> _Provided entries_:
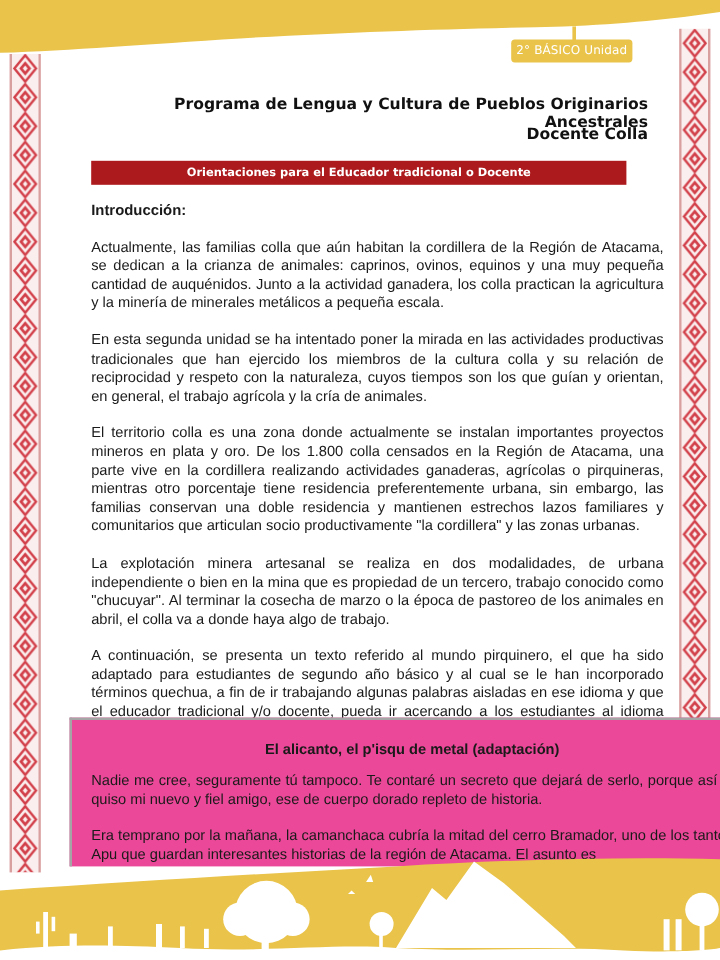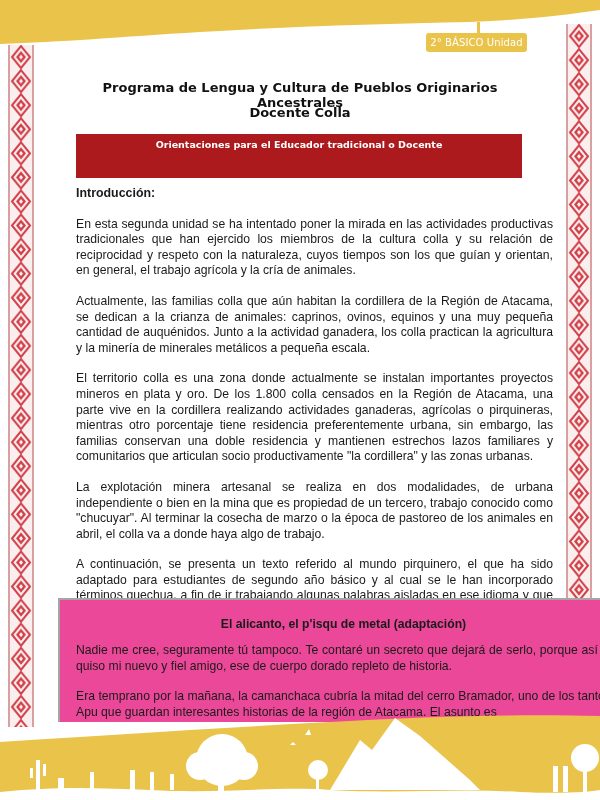--- a/index.html
+++ b/index.html
@@ -25,35 +25,35 @@
     position: absolute; width: 26px;
     background-color: #fbeeee;
     border-left: 2px solid #d9a0a0; border-right: 2px solid #d9a0a0;
     box-sizing: border-box;
   }
   .band-left { left: 8px; top: 45px; height: 682px; }
   .band-right { left: 566px; top: 24px; height: 682px; }
   .band-pattern { width: 100%; height: 100%; display: block; }
 
   .doc-title {
-    position: absolute; left: 60px; width: 480px; text-align: center;
+    position: absolute; left: 60px; width: 480px; text-align: right;
     font-family: "DejaVu Sans", sans-serif; font-weight: bold; color: #111;
   }
   .title-1 { top: 80px; font-size: 13px; }
   .title-2 { top: 105px; font-size: 13px; }
 
   .red-banner {
-    position: absolute; left: 76px; top: 134px; width: 446px; height: 44px;
+    position: absolute; left: 76px; top: 134px; width: 446px; height: 20px;
     background: #ad1a1d; color: #ffffff;
     font-family: "DejaVu Sans", sans-serif; font-weight: bold; font-size: 9.5px;
     text-align: center; line-height: 22px;
   }
 
   .content {
-    position: absolute; left: 76px; top: 186px; width: 477px;
+    position: absolute; left: 76px; top: 168px; width: 477px;
     font-size: 12.2px; line-height: 15.6px; text-align: justify;
   }
   .content h2 {
     margin: 0 0 15px 0; font-size: 12.4px; font-weight: bold;
   }
   .content p { margin: 0 0 15px 0; }
 
   .story-box {
     position: absolute; left: 58px; top: 598px; width: 572px; height: 124px;
     background: #ec4899;
@@ -101,22 +101,22 @@
   </svg>
 </div>
 
 <div class="doc-title title-1">Programa de Lengua y Cultura de Pueblos Originarios Ancestrales</div>
 <div class="doc-title title-2">Docente Colla</div>
 
 <div class="red-banner">Orientaciones para el Educador tradicional o Docente</div>
 
 <div class="content">
   <h2>Introducción:</h2>
+  <p>Actualmente, las familias colla que aún habitan la cordillera de la Región de Atacama, se dedican a la crianza de animales: caprinos, ovinos, equinos y una muy pequeña cantidad de auquénidos. Junto a la actividad ganadera, los colla practican la agricultura y la minería de minerales metálicos a pequeña escala.</p>
   <p>En esta segunda unidad se ha intentado poner la mirada en las actividades productivas tradicionales que han ejercido los miembros de la cultura colla y su relación de reciprocidad y respeto con la naturaleza, cuyos tiempos son los que guían y orientan, en general, el trabajo agrícola y la cría de animales.</p>
-  <p>Actualmente, las familias colla que aún habitan la cordillera de la Región de Atacama, se dedican a la crianza de animales: caprinos, ovinos, equinos y una muy pequeña cantidad de auquénidos. Junto a la actividad ganadera, los colla practican la agricultura y la minería de minerales metálicos a pequeña escala.</p>
   <p>El territorio colla es una zona donde actualmente se instalan importantes proyectos mineros en plata y oro. De los 1.800 colla censados en la Región de Atacama, una parte vive en la cordillera realizando actividades ganaderas, agrícolas o pirquineras, mientras otro porcentaje tiene residencia preferentemente urbana, sin embargo, las familias conservan una doble residencia y mantienen estrechos lazos familiares y comunitarios que articulan socio productivamente "la cordillera" y las zonas urbanas.</p>
   <p>La explotación minera artesanal se realiza en dos modalidades, de urbana independiente o bien en la mina que es propiedad de un tercero, trabajo conocido como "chucuyar". Al terminar la cosecha de marzo o la época de pastoreo de los animales en abril, el colla va a donde haya algo de trabajo.</p>
   <p>A continuación, se presenta un texto referido al mundo pirquinero, el que ha sido adaptado para estudiantes de segundo año básico y al cual se le han incorporado términos quechua, a fin de ir trabajando algunas palabras aisladas en ese idioma y que el educador tradicional y/o docente, pueda ir acercando a los estudiantes al idioma originario.</p>
 </div>
 
 <div class="story-box">
   <div class="story-title">El alicanto, el p'isqu de metal (adaptación)</div>
   <div class="story-body">
     <p>Nadie me cree, seguramente tú tampoco. Te contaré un secreto que dejará de serlo, porque así lo quiso mi nuevo y fiel amigo, ese de cuerpo dorado repleto de historia.</p>
     <p>Era temprano por la mañana, la camanchaca cubría la mitad del cerro Bramador, uno de los tantos Apu que guardan interesantes historias de la región de Atacama. El asunto es</p>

> _Task requirements_:
Across the data, count every line where the string "donde" turns up, then write only that count.

> _Response to the exercise_:
2